On Tue, 2009-01-06 at 15:58 -0600, Serge E. Hallyn wrote:

> So should we use patch 2/4, plus (as someone - was it you? - suggested)
> using a DEFAULT instead of init_utsname()->nodename when
> current->utsname() == NULL?

No. I'm don't think that 2/4 is correct either. Basically, 2/4 is saying
that the container that first mounts the filesystem 'owns' it. However
at the same time we know that the lifetime of the filesystem is in no
way bounded by the lifetime of the container, and that's what gets you
into trouble with 'umount' in the first place.

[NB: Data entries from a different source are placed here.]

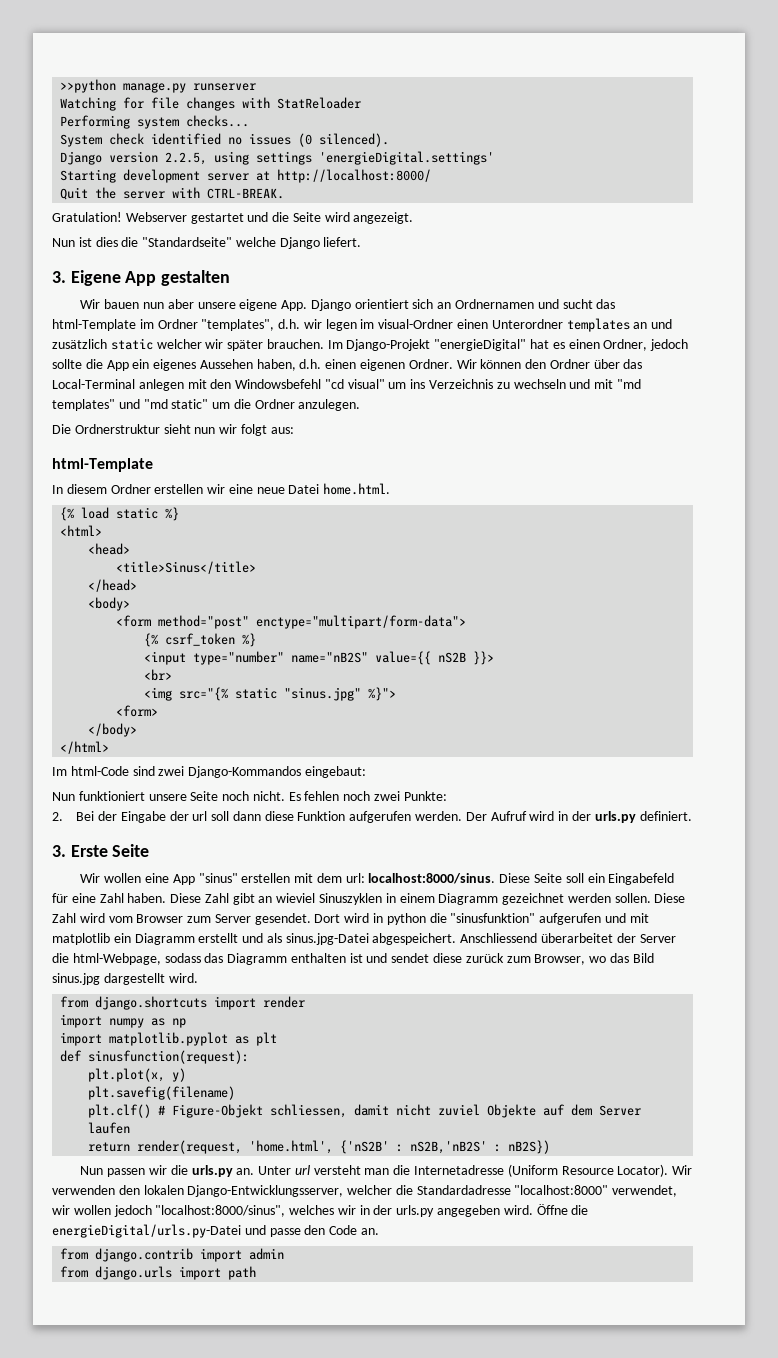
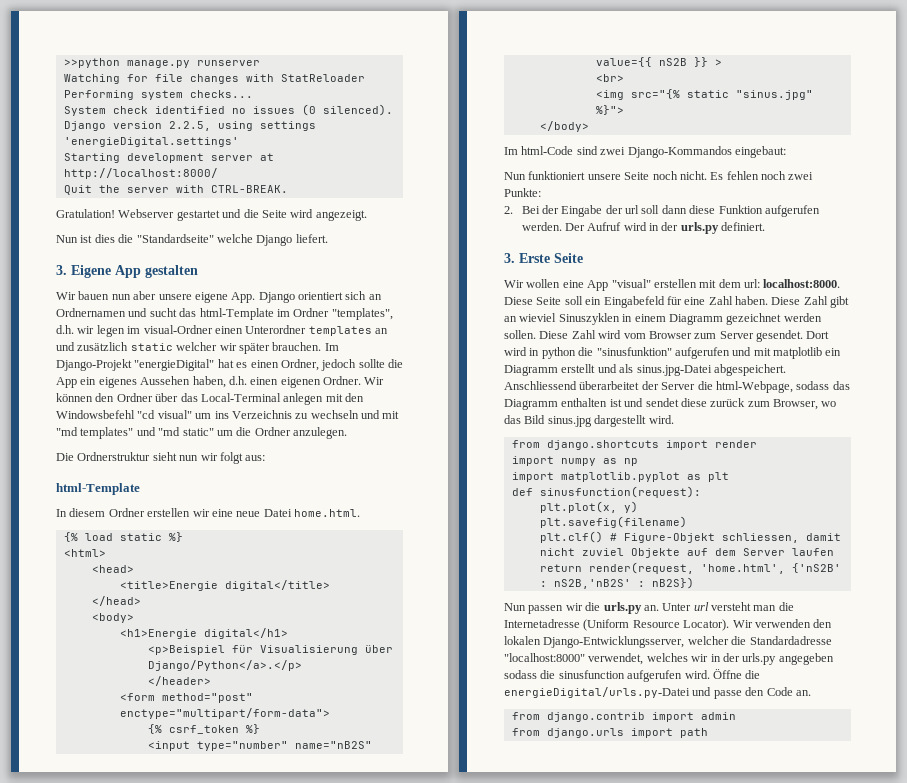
- <title>Sinus</title>
+ <title>Energie digital</title>
+ <h1>Energie digital</h1>
+ <p>Beispiel für Visualisierung über Django/Python</a>.</p>
+ </header>
- <input type="number" name="nB2S" value={{ nS2B }}>
+ <input type="number" name="nB2S" value={{ nS2B }} >
- <form>
- </html>
- Wir wollen eine App "sinus" erstellen mit dem url: localhost:8000/sinus.
+ Wir wollen eine App "visual" erstellen mit dem url: localhost:8000.
- Wir verwenden den lokalen Django-Entwicklungsserver, welcher die Standardadresse "localhost:8000" verwendet, wir wollen jedoch "localhost:8000/sinus", welches wir in der urls.py angegeben wird.
+ Wir verwenden den lokalen Django-Entwicklungsserver, welcher die Standardadresse "localhost:8000" verwendet, welches wir in der urls.py angegeben sodass die sinusfunction aufgerufen wird.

IMO, the current code is the most correct approach, in that it assumes
that the filesystems are owned by the 'init' namespace.

Trond

2009-01-06 23:07:59

by Eric W. Biederman

[permalink] [raw]
Subject: Re: [RFC][PATCH 2/4] sunrpc: Use utsnamespaces

"Serge E. Hallyn" <[email protected]> writes:

> Quoting Trond Myklebust ([email protected]):
>> On Tue, 2009-01-06 at 14:02 -0600, Serge E. Hallyn wrote:
>> > Quoting Matt Helsley ([email protected]):
>> > > We can often specify the UTS namespace to use when starting an RPC client.
>> > > However sometimes no UTS namespace is available (specifically during
> system
>> > > shutdown as the last NFS mount in a container is unmounted) so fall
>> > > back to the initial UTS namespace.
>> >
>> > So what happens if we take this patch and do nothing else?
>> >
>> > The only potential problem situation will be rpc requests
>> > made on behalf of a container in which the last task has
>> > exited, right? So let's say a container did an nfs mount
>> > and then exits, causing an nfs umount request.
>> >
>> > That umount request will now be sent with the wrong nodename.
>> > Does that actually cause problems, will the server use the
>> > nodename to try and determine the client sending the request?
>>
>> The NFSv2/v3 umount rpc call will be sent by the 'umount' program from
>> userspace, not the kernel. The problem here is that because lazy mounts
>> exist, the lifetime of the RPC client may be longer than that of the
>
> Right that was what i was referring to.
>
>> container. In addition, it may be shared among more than 1 container,
>> because superblocks can be shared.
>
> Good point. And in that case what do we care about (even though
> apparently we just might not care at all :) - who did the mount,
> or who is using it?
>
> In fact one thing I noticed in Matt's patch 3 was that he copied
> in the nodename verbatim, so a future hostname() by the container
> wouldn't be reflected, again not sure if that would matter.
>
>> One thing you need to be aware of here is that inode dirty data
>> writebacks may be initiated by completely different processes than the
>> one that dirtied the inode.
>
> Right, but I *was* thinking that we wanted to associate the nodename
> on the rpc calls with the hostname of the mounter, not the actor. Maybe
> you'll tell me above that that is bogus.
>
>> IOW: Aside from being extremely ugly, approaches like [PATCH 4/4] which
>> rely on being able to determine the container-specific node name at RPC
>> generation time are therefore going to return incorrect values.
>
> So should we use patch 2/4, plus (as someone - was it you? - suggested)
> using a DEFAULT instead of init_utsname()->nodename when
> current->utsname() == NULL?

Is there any reason to believe that the kernel helper threads will ever
have a useful namespace value? I don't think so.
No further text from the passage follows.